Большой путь | страница 3



— Плачь, дитятко, плачь, — поощряла его беженка, гладя по голове и мокрым щекам пухлой ладонью. — Чего их копить, слезы-то… Они на сердце давят, тягость от них.

Алешка расстался с ней в Москве. Она пробиралась на Волгу, в Кинешму, к дальним родственникам и звала его с собой:

— Поедем, дитятко, проживем, наверно. Все равно уж… Эх ты! Что с тобой станет — пропадешь…

И плакала при этом и целовала его в стриженую маковку.

Но Алешка решил искать деда, служившего лесником где-то между Рязанью и Владимиром.
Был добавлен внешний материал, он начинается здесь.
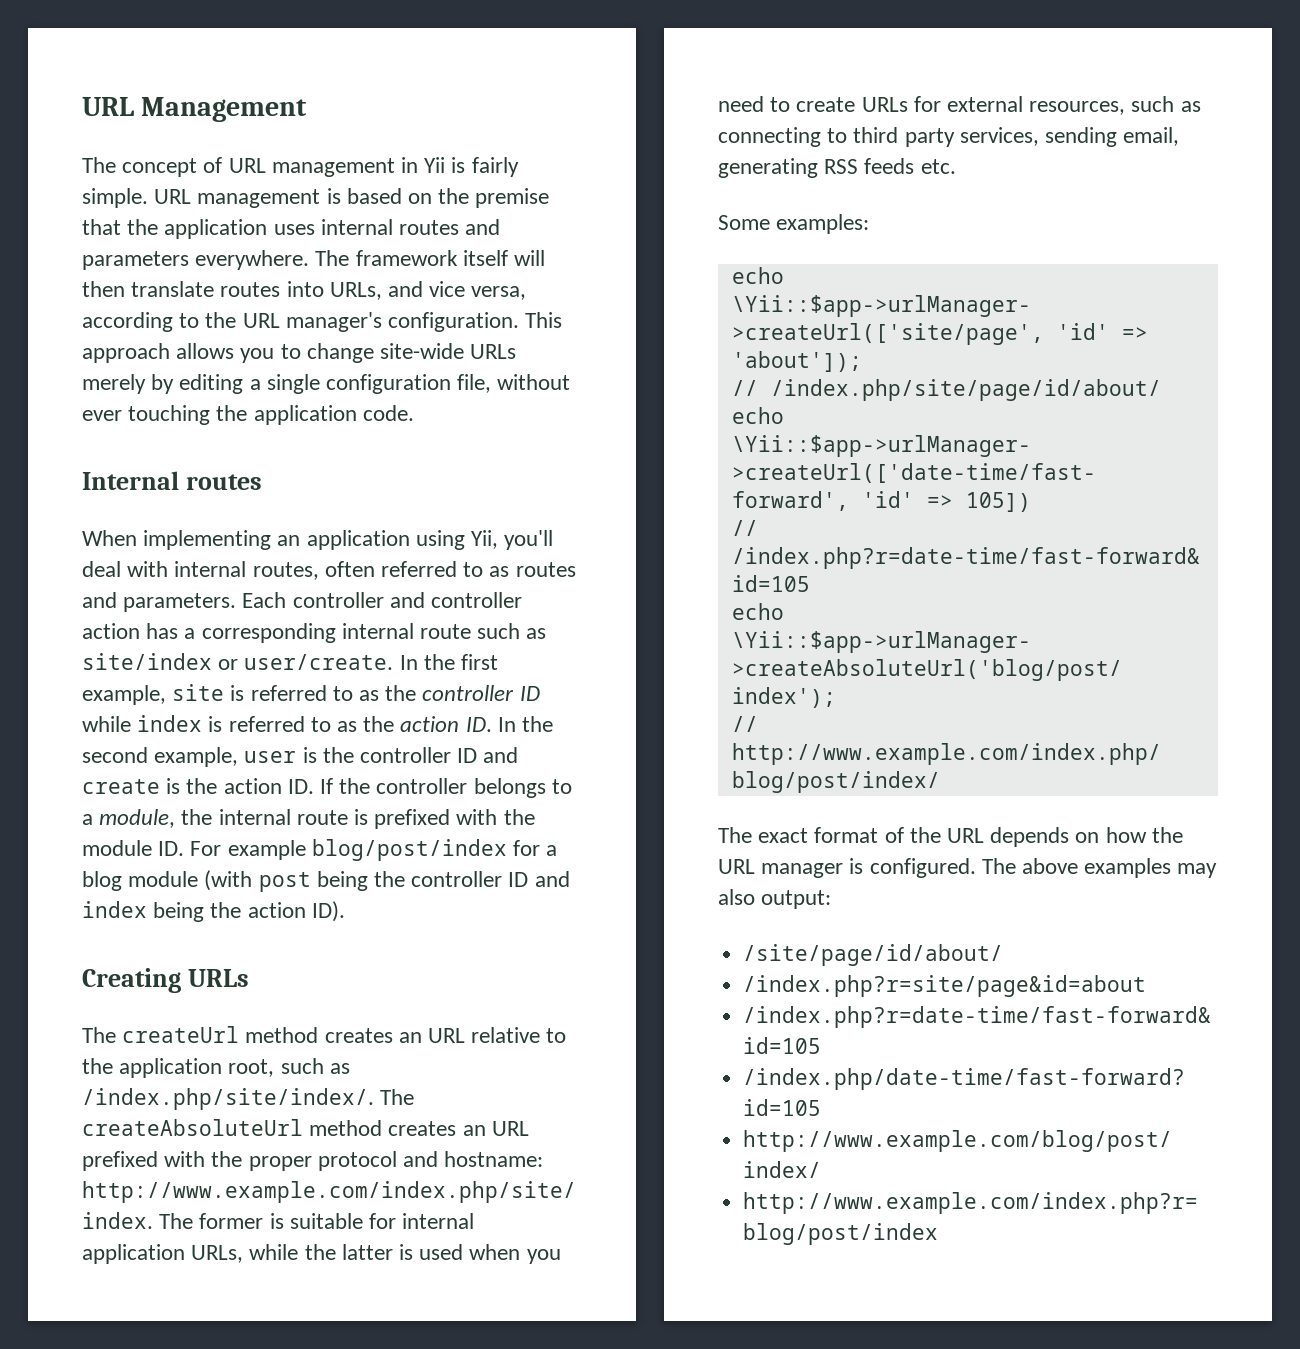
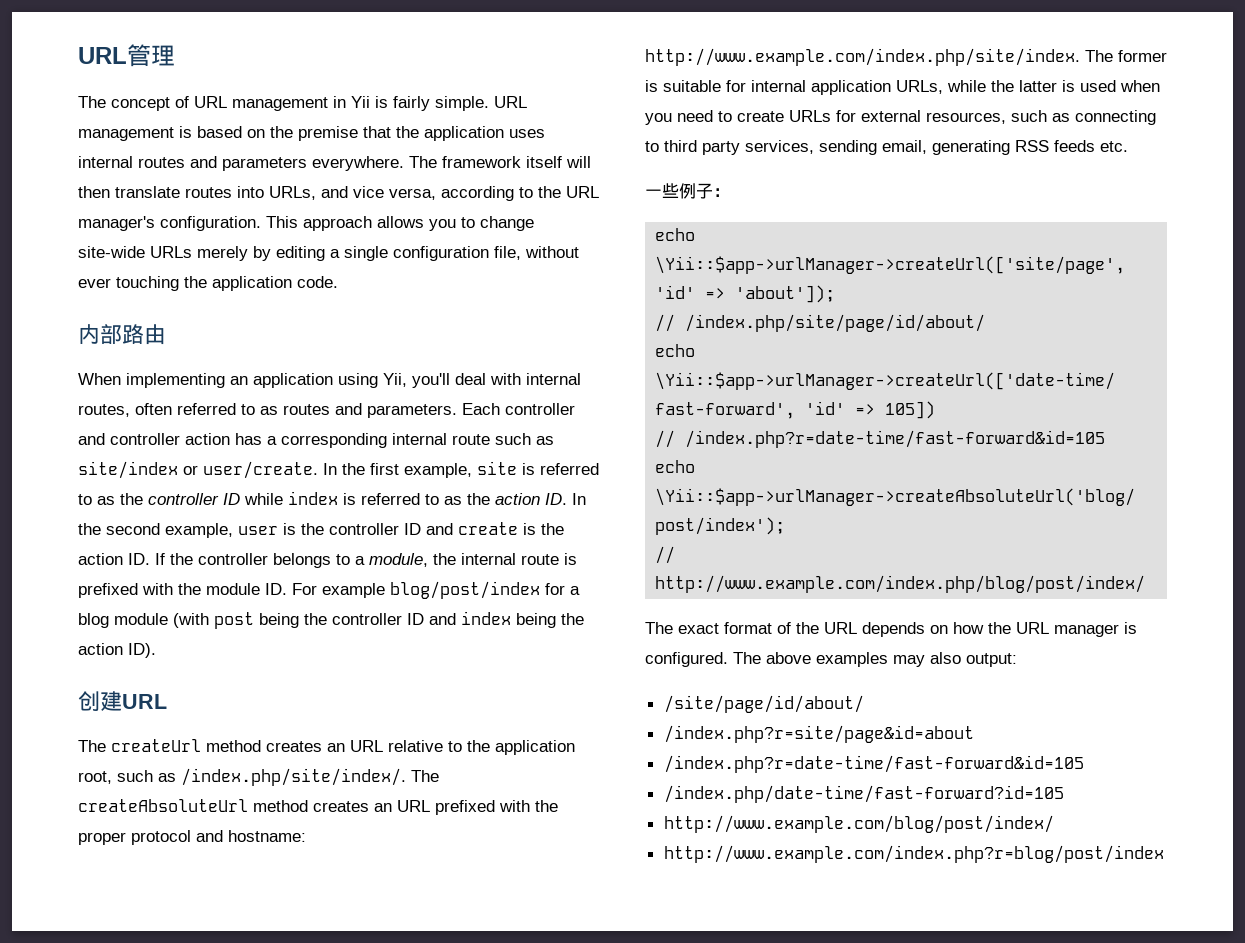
- URL Management
+ URL管理
- Internal routes
+ 内部路由
- Creating URLs
+ 创建URL
- Some examples:
+ 一些例子：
Его адрес был зашит рукой матери в подкладку Алешкиной курточки.

— На всякий случай, — сказала тогда мать, откусывая нитку.

3

Людской отлив на восток донес Алешку до Владимира. В Москве на Курском вокзале Алешка пробрался в вагон и залег под лавочку.

Едва отъехали, он был вытащен оттуда контролером.

— Вот такие и разваливают транспорт, — укоризненно заметил он, направляя в лицо Алешки свет фонаря. — Ну, спросите его, куда он едет?

— Я эвакуированный, я к дедушке еду, — жалобно сказал Алешка.

— Ври! Все вы, безбилетники, эвакуированными стали, на жалость бьете.

— Чего к ребенку пристал? Пущай едет, — раздался из темноты густой бабий голос.

— Вы, гражданочка, несознательно говорите. Вот стащат у вас мешок, первая же будете голосить и нас укорять. И получается полный развал транспорта. Шагай! — закончил контролер, подталкивая Алешку. Озлобясь на неудачу, Алешка грубо огрызнулся:



— Не толкайтесь!

Контролер привел его в служебное отделение, усадил, поставил фонарь на столик, сел сам и, сказав: «на следующей высажу», погрузился в молчание.

Он был тепло одет в валенки, черную шинель на вате и шапку-ушанку. Кончики пепельно-серых усов его, когда он, задремав, наклонил голову, свесились ему на грудь, где в грубом ворсе шинельного сукна застряли крошки табака и хлеба. Вид у контролера был добрый, немножко смешной, и Алешка, перестав бояться его, почувствовал даже стыд за свою недавнюю грубость.

Контролер долго молчал, потом резко вскинул голову и сказал:

— М-да. Алексей Максимович Горький в бытность свою бродягой тоже под лавочкой ездил.

Это соображение из области литературы вселило в Алешку какую-то надежду, и он горячо заговорил:

— Правда, дяденька, я эвакуированный. У меня маму в дороге убило. Я к дедушке еду. Вот адрес…

Было в его дрогнувшем голосе что-то искреннее и правдивое. Он протянул контролеру бумажку с адресом деда, но тот отдернул руку, замахал ею, испуганно выкрикивая:

— Я верю вам, верю! Какое несчастье! Говорите, убило? Разве можно!